**Assignment**: Work through the records that follow and return each line containing the word "application".

**Supplied material**:
--------

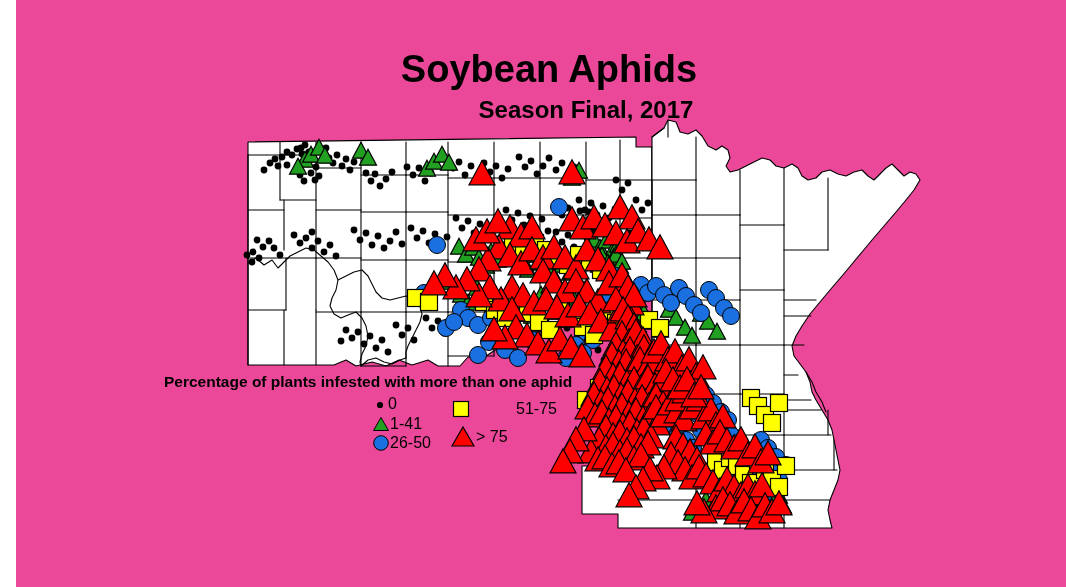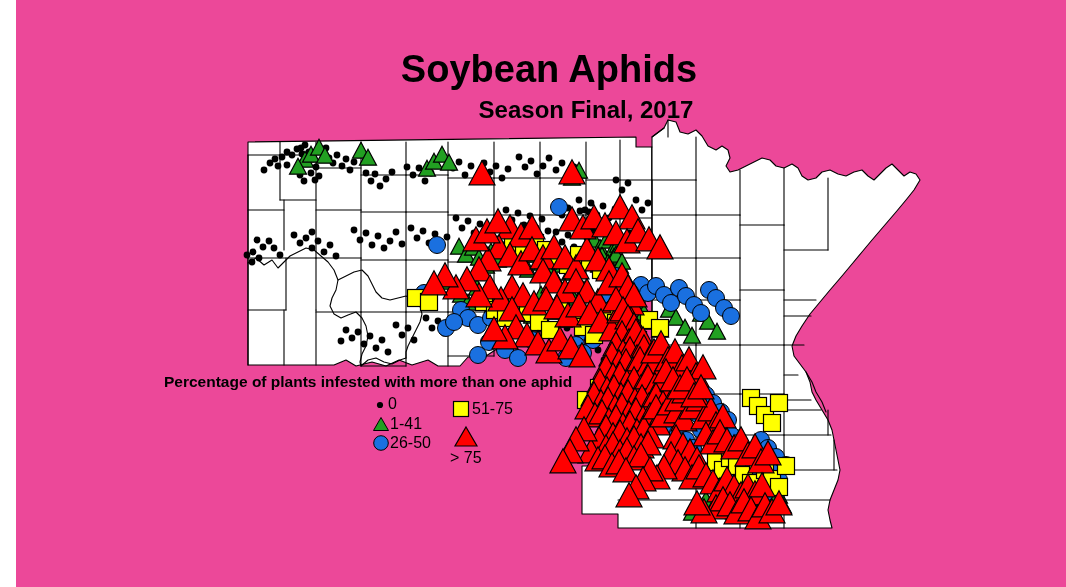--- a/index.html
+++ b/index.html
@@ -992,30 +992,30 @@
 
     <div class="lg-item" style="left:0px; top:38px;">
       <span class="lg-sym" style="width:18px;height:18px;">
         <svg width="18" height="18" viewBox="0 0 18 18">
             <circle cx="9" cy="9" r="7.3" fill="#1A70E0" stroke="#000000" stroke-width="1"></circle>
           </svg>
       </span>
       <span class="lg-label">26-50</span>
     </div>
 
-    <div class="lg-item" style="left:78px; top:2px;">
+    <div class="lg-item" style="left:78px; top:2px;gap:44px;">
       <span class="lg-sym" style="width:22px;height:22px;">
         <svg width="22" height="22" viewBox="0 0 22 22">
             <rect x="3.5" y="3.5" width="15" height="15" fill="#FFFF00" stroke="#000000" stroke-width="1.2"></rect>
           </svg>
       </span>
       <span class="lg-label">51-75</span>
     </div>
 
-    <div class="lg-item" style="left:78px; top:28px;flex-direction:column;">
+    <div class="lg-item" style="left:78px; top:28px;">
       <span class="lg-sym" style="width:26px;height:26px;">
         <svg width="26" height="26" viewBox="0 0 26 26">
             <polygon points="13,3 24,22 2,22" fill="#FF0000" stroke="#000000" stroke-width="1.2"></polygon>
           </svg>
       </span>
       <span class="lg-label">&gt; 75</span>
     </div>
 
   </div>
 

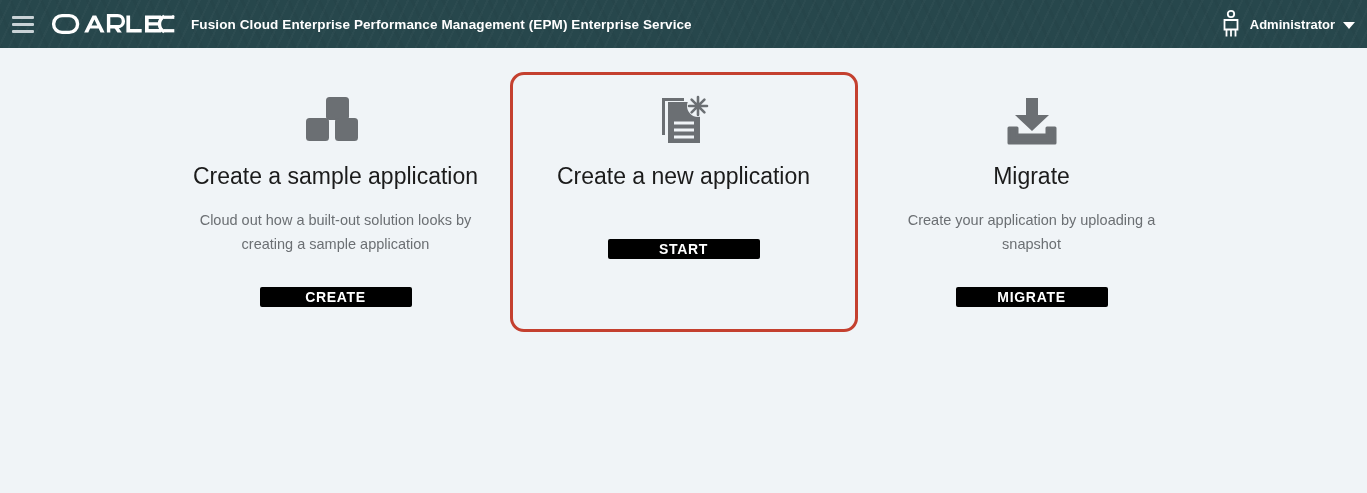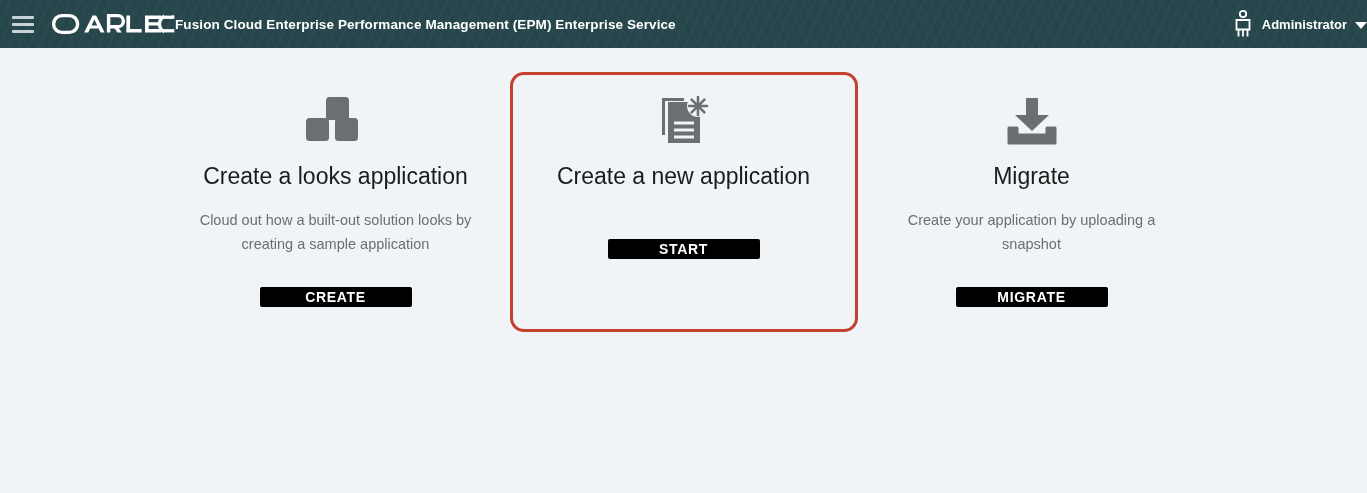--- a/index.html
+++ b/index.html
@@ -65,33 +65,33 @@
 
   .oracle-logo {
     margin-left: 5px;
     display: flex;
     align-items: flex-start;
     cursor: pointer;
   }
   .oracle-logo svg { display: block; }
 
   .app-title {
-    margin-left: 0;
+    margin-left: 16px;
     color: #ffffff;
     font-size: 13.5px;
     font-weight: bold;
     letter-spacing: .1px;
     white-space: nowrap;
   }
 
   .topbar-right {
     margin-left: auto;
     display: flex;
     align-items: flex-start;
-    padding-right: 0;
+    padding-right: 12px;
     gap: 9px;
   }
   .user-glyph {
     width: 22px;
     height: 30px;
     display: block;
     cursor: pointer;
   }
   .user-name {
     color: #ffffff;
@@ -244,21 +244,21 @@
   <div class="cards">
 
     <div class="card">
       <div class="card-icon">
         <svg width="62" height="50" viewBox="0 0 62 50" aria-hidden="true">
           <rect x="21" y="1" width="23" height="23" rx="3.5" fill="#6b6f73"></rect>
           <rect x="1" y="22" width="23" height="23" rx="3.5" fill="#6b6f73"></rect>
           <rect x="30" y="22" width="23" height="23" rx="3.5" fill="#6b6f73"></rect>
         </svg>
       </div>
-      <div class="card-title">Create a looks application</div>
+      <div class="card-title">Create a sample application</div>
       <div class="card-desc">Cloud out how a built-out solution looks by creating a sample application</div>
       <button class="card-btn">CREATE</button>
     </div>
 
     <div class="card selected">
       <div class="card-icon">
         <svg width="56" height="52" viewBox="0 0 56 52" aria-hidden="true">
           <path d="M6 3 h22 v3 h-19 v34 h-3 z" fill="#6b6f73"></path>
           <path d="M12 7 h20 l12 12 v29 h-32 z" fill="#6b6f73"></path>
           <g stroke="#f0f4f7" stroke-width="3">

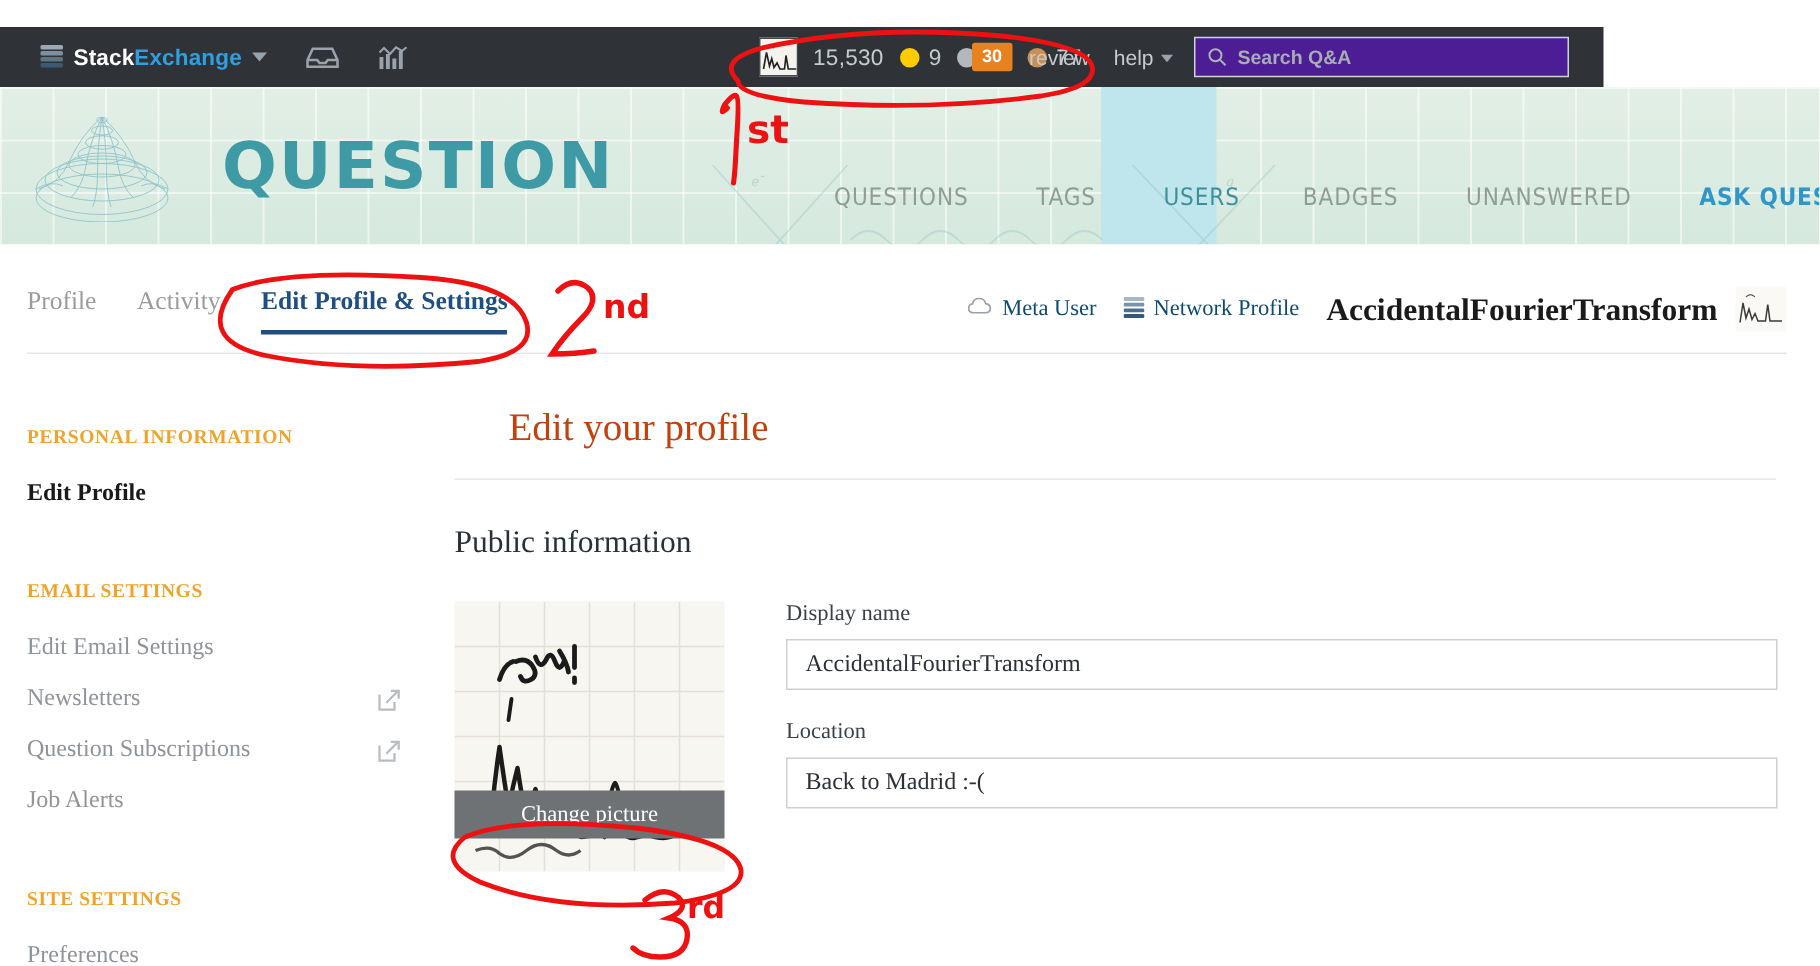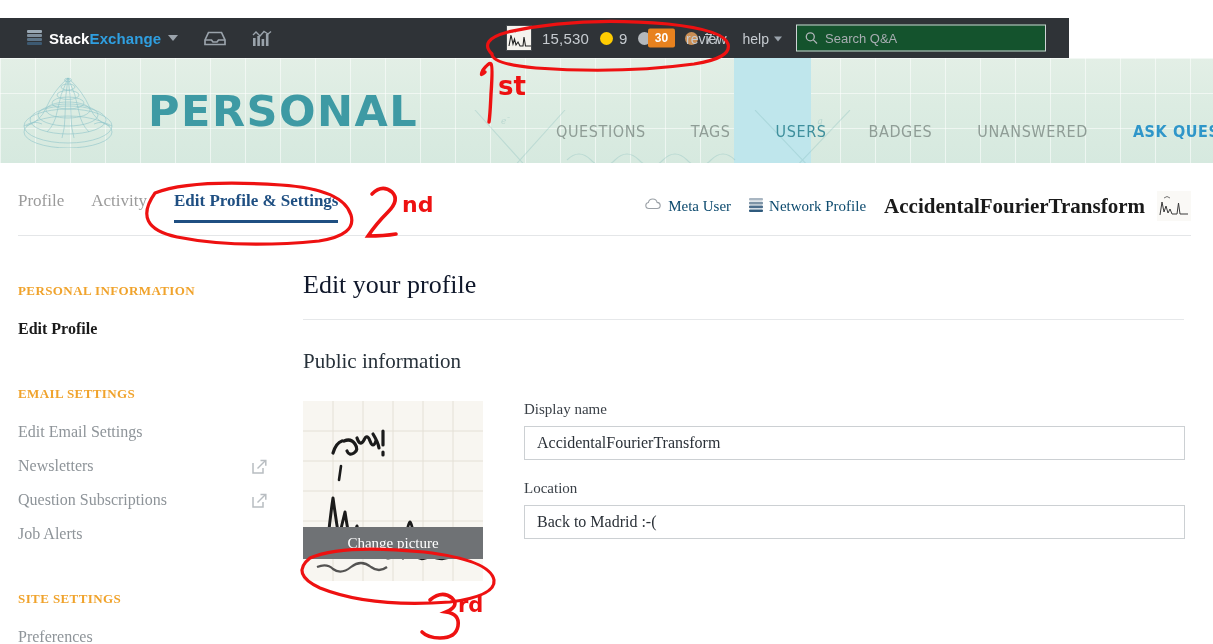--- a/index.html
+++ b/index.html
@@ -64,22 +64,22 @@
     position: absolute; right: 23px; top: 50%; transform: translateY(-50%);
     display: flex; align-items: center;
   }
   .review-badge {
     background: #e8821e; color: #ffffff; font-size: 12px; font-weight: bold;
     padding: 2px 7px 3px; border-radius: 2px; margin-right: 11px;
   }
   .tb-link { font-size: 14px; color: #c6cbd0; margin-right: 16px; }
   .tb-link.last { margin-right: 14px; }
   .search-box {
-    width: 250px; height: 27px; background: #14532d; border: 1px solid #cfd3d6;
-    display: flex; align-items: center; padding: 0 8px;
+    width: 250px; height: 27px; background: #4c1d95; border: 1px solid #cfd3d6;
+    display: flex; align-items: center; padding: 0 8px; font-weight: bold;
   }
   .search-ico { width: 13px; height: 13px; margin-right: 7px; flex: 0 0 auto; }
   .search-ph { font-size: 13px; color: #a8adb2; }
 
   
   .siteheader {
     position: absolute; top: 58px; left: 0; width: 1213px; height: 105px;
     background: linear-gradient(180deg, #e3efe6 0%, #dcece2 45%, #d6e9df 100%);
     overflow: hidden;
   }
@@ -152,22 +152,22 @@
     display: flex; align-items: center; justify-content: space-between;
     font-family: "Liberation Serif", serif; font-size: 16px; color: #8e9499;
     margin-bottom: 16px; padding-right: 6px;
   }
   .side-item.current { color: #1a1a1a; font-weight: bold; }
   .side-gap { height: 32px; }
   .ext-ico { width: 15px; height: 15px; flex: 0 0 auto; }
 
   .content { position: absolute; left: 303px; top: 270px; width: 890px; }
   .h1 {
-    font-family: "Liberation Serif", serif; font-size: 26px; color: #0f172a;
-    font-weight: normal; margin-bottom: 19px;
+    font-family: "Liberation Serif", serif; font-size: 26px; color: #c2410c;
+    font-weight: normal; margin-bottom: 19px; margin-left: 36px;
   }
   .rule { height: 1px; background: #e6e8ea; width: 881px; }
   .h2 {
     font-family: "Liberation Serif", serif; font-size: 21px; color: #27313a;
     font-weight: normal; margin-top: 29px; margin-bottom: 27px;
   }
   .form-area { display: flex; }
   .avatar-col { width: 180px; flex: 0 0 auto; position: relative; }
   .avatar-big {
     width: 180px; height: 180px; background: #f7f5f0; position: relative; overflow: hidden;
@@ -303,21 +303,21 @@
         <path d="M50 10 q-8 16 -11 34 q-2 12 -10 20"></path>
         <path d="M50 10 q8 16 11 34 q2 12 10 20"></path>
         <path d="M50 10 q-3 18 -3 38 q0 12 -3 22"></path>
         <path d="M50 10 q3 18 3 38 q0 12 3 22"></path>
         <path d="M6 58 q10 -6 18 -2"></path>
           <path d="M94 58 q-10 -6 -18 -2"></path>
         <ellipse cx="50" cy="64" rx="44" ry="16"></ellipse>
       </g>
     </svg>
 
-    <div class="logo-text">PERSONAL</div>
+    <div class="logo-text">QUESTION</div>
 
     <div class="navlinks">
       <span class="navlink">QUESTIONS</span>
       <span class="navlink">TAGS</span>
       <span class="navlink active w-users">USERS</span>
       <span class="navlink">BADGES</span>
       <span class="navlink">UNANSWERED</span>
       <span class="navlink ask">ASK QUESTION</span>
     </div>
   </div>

--------

**Answer below**:
-      <div class="card-title">Create a looks application</div>
+      <div class="card-title">Create a sample application</div>
       <div class="card-desc">Cloud out how a built-out solution looks by creating a sample application</div>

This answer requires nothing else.